-
Notifications
You must be signed in to change notification settings - Fork 4.1k
migrations: add explicit API for migrating ingested data later #58611
Description
The long-running migration system described here allows performing a migration that may rewrite all row data or all schemas or otherwise perform some migration and then update the cluster version to show that that has been done, which is used as a way to know some invariant now holds, for example that there are no longer interleaved rows to consider or no longer old-format FKs.
However, row data and schema elements can also be ingested into a cluster from a BACKUP using RESTORE. If that backup has captured the pre-migration state, restoring it as-is into the cluster would mean the invariant no longer holds, which could lead to serious bugs if it is assumed elsewhere, based on the cluster version.
In the past, this has been handled in a somewhat ad-hoc and case-by-case basis (or missed in some cases). When the schema team migrated the FK representation they hooked in to points in the backup code to specifically check the FK representation used in backed up tables and modify it as needed. Some other migrations, such as those that updated permissions on all system tables, were written to run once, update every current table, and then never run again, meaning tables restored later would not have the migrated permissions.

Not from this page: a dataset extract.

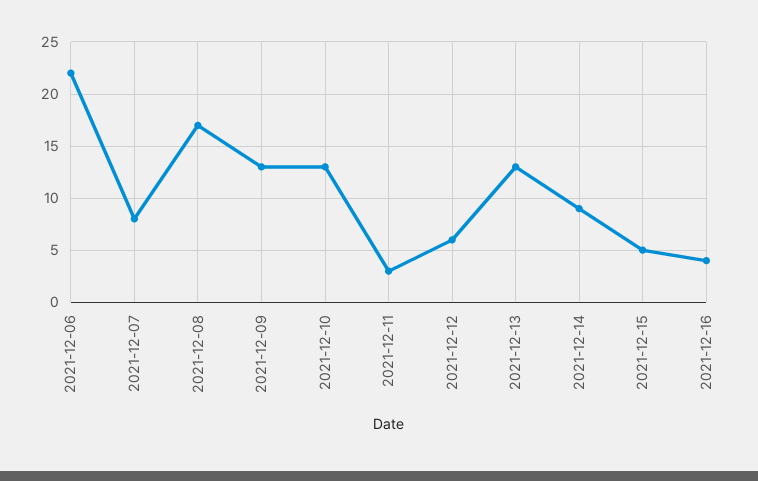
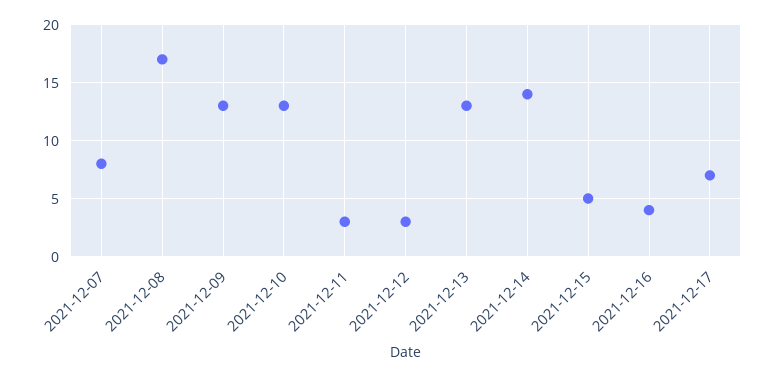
2021-12-06: 22 -> none
2021-12-12: 6 -> 3
2021-12-14: 9 -> 14
2021-12-17: none -> 7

To be more robust and less prone to overlooking the potential for pre-migration data to be restored post-migration, we should a) persist the cluster version of the backed up data in the backup and b) step though each migration from that to the current cluster version, calling a new method in the migration definition API that asks that migration implementation if and how it wants to migrate the data being RESTORED. Many migrations -- such as the one to move intents to lock table -- may opt to do nothing, but should do so explicitly to ensure implementors consider restored data in their migration.
Jira issue: CRDB-3378
Epic CRDB-10338